Ma che cosa sarebbe successo se Travis avesse portato Betsy in un cinema decente, magari a vedere un film romantico, tipo «L’amore è una cosa meravigliosa»? Se avesse trovato le parole giuste, se le avesse permesso di andare oltre le apparenze, mostrando la propria parte migliore? D’accordo; Travis è stato di una goffaggine quasi inverosimile; ma lei, se ne era incuriosita e forse un poco attratta, non avrebbe potuto compiere un minimo sforzo per conoscerlo meglio? Respingendolo con impazienza, non ha forse mostrato la propria natura di ragazza bella e viziata, oltre che di donna in carriera che "non ha tempo da perdere", di ambiziosa che si ferma alle apparenze, di semi-frigida più interessata al successo che a qualunque altra cosa? Non lo ha forse illuso, per poi allontanarlo come l’ultimo dei reietti?
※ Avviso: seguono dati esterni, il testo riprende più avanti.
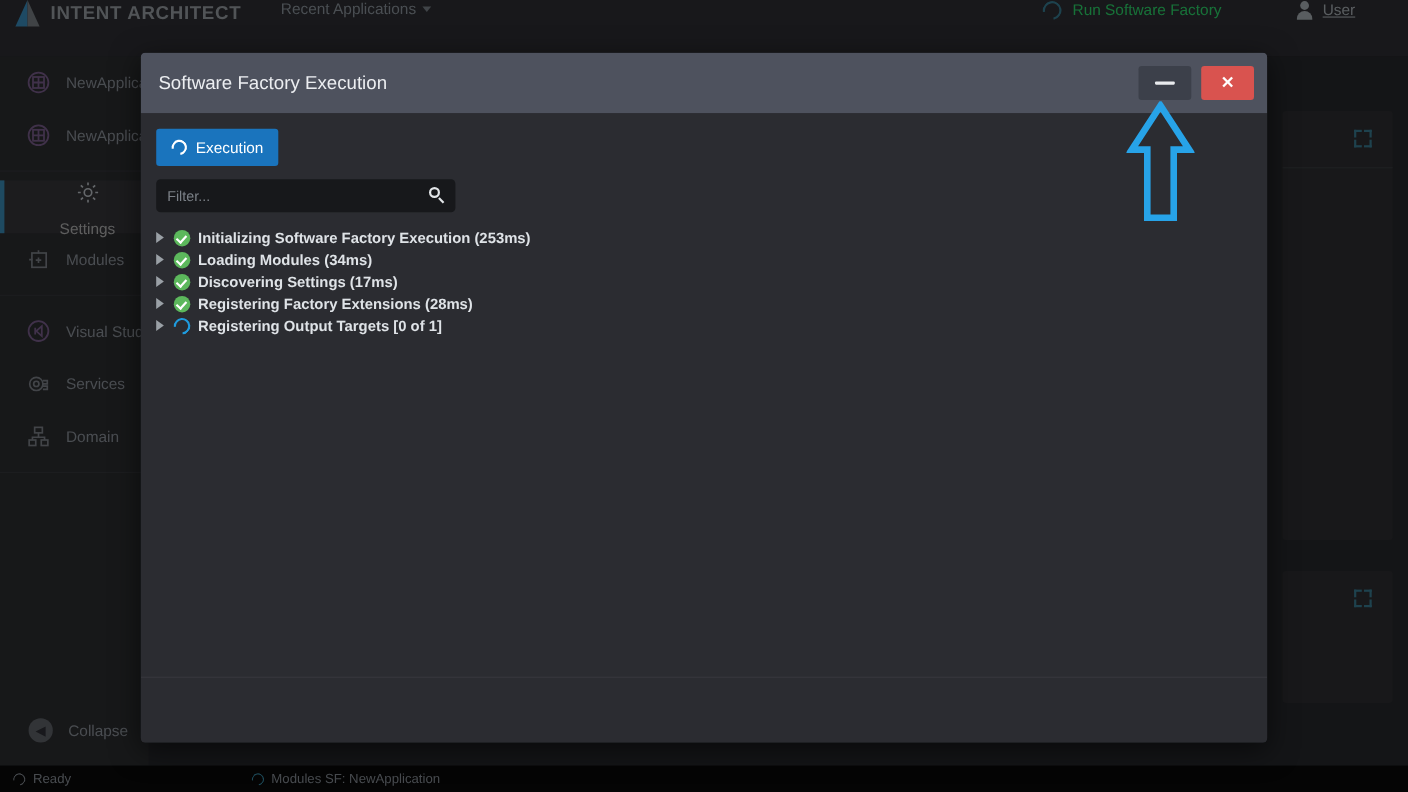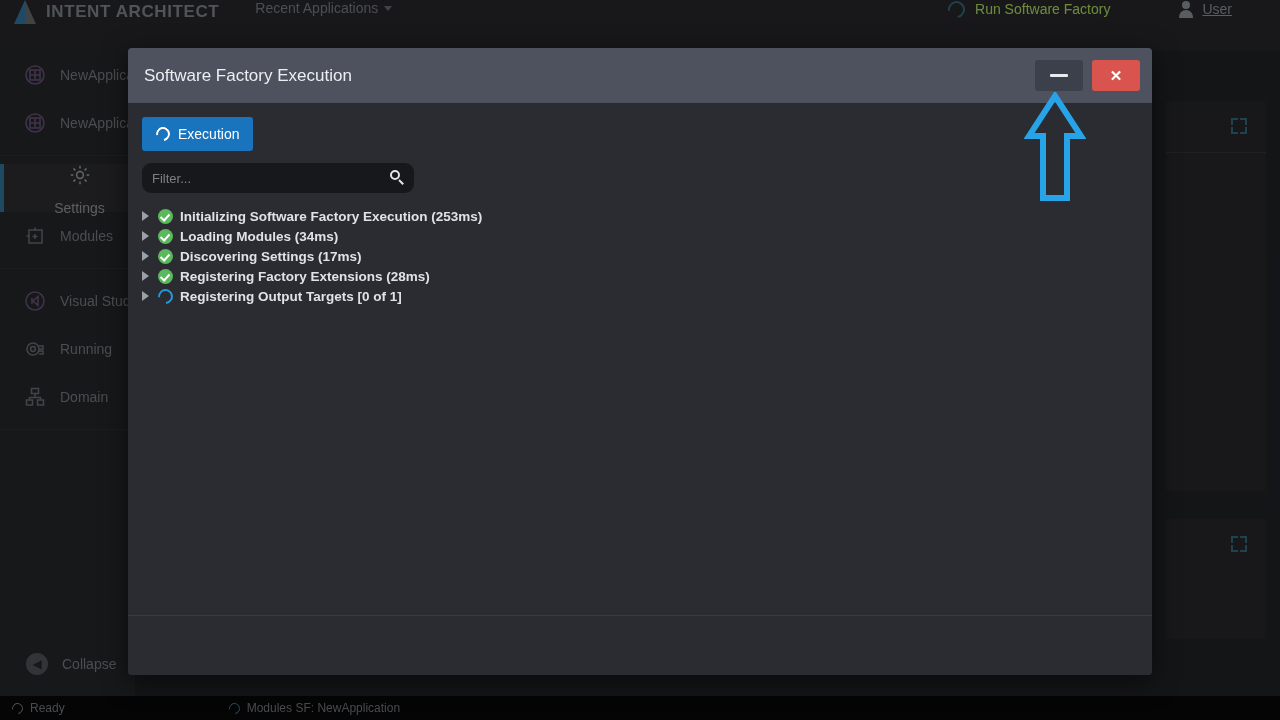"Run Software Factory" .run-sf { color: #bef264 -> #22c55e }
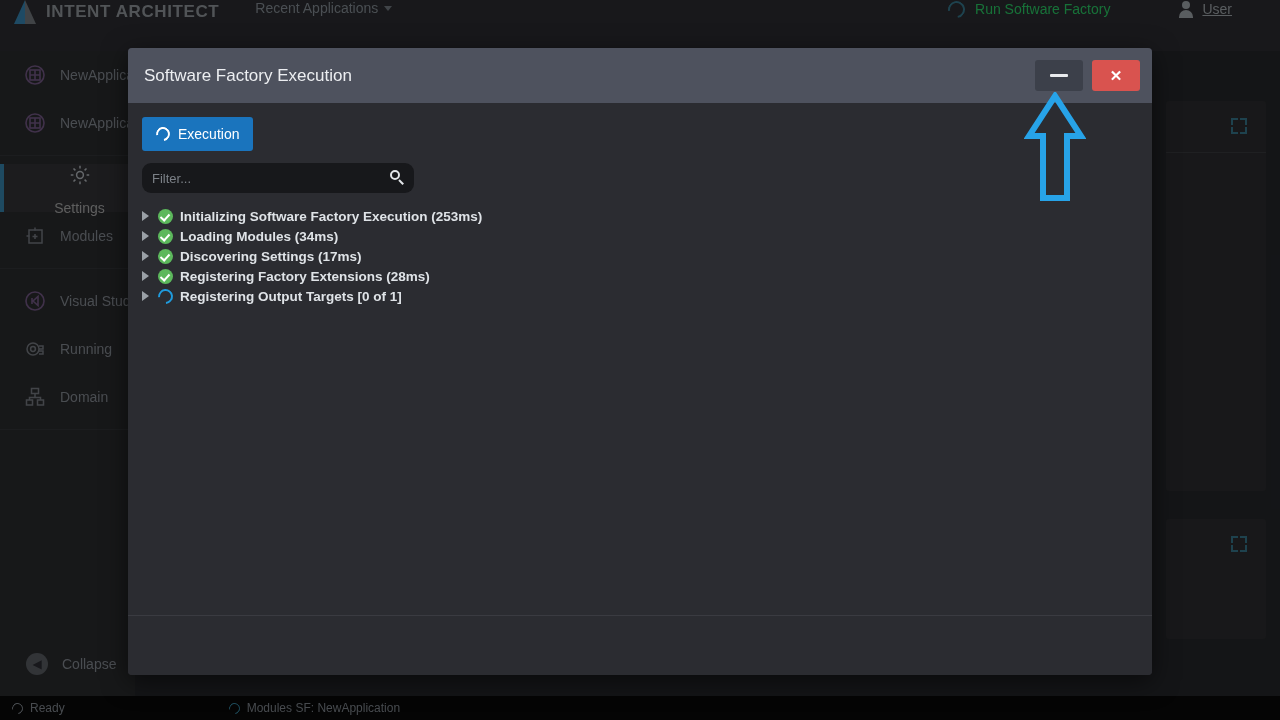"Filter..." .filterbox { border-radius: 9px -> 4px }
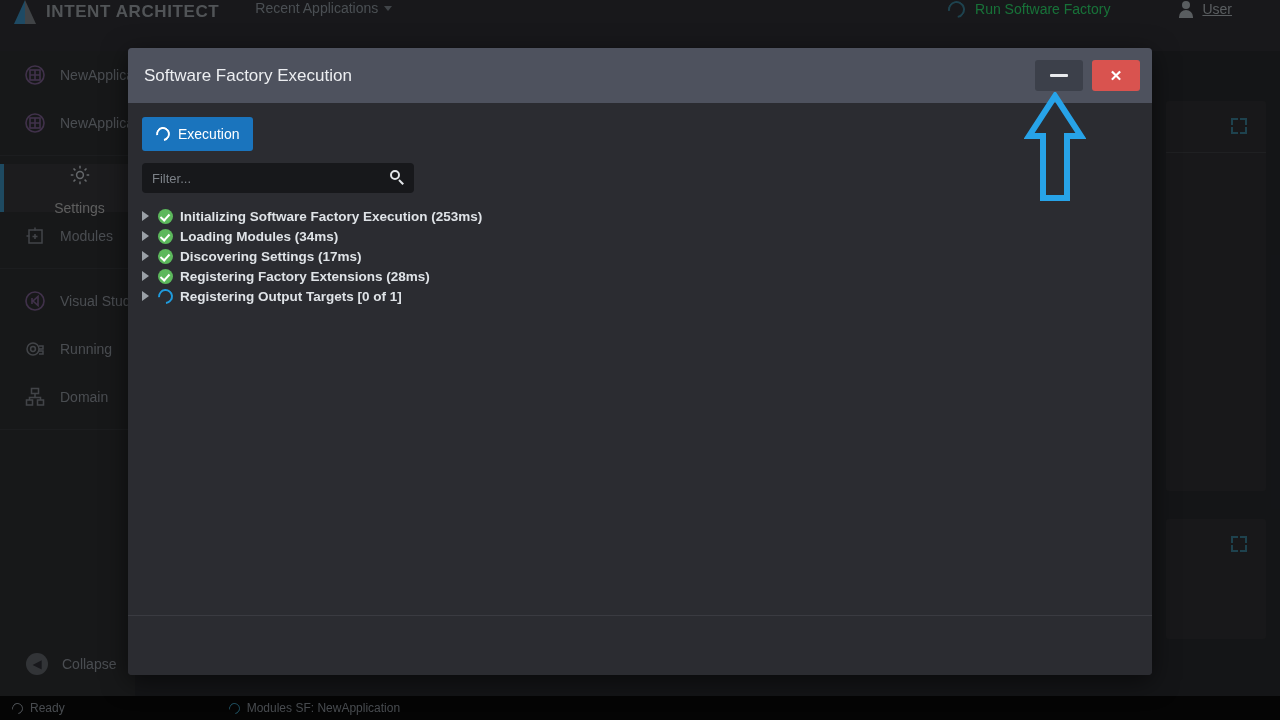"Running" span { text: Running -> Services }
E, così facendo, non ha mostrato di essere una perfetta incarnazione e un tipico prodotto del "sogno americano": solamente apparenza, sorrisi e bei vestiti, ma senza alcuna sostanza umana, senza il benché minimo spessore in quanto persona?
E quanti Travis Bickle ci sono al mondo, incapaci di esprimere nel modo "giusto", ossia in maniera adeguata, i propri sentimenti? Bloccati entro il cerchio stregato della propria nevrosi, della propria amarezza, della propria solitudine?
E quante Betsy, incapaci di vedere l’anima delle persone, che si limitano a giudicare secondo la parte visibile, non importa se falsa e ingannevole? Salvo poi lamentarsi che gli uomini «sono tutti superficiali» e «sanno solo guardare il corpo», ma non l’anima?
Quanto può incidere, per conquistare una persona e assicurarsene i favori, il fatto di avere una buona parlantina, un buon controllo della propria emotività, o il saper fare una scelta raffinata in fatto di abbigliamento, di acconciatura, di locali in cui portare l’altro a cena, oppure di libri e dischi da regalare? Insomma: quanto, nell’amore romantico, è mera tecnica, e quanto, invece, gioca il sentimento autentico?
Se lo chiedevano già gli antichi; e Ovidio, con la sua «Ars amandi», spezza una lancia in favore dell’amore come tecnica, fornendo istruzioni a dovizia su come sedurre lui o lei, su come far colpo, su come incantare la persona che si vuole conquistare.
Certo: per prima cosa, bisognerebbe vedere se l’amore romantico sia amore o se non sia, come appunto Robbins sostiene, una costruzione meramente culturale.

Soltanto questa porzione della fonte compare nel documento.